Material for the task —
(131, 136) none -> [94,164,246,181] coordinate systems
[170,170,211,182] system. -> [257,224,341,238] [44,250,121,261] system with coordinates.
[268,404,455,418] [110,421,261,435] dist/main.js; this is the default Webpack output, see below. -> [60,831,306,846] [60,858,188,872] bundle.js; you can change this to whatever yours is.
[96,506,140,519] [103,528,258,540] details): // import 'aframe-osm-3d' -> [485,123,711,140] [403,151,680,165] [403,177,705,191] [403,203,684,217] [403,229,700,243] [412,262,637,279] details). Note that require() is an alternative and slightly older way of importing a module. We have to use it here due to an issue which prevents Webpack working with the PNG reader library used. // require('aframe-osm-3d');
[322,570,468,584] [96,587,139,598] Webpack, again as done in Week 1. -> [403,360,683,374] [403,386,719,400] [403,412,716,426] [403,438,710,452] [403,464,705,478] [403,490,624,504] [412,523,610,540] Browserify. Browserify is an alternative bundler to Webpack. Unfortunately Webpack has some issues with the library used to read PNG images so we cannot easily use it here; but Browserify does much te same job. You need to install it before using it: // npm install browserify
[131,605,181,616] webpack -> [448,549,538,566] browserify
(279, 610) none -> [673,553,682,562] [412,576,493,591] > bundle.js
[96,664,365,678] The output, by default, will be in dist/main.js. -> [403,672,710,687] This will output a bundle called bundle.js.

Task directions — Filter the entries above down to the lines that hold the word "none", and copy those lines.

Exercise solution —
(131, 136) none -> [94,164,246,181] coordinate systems
(279, 610) none -> [673,553,682,562] [412,576,493,591] > bundle.js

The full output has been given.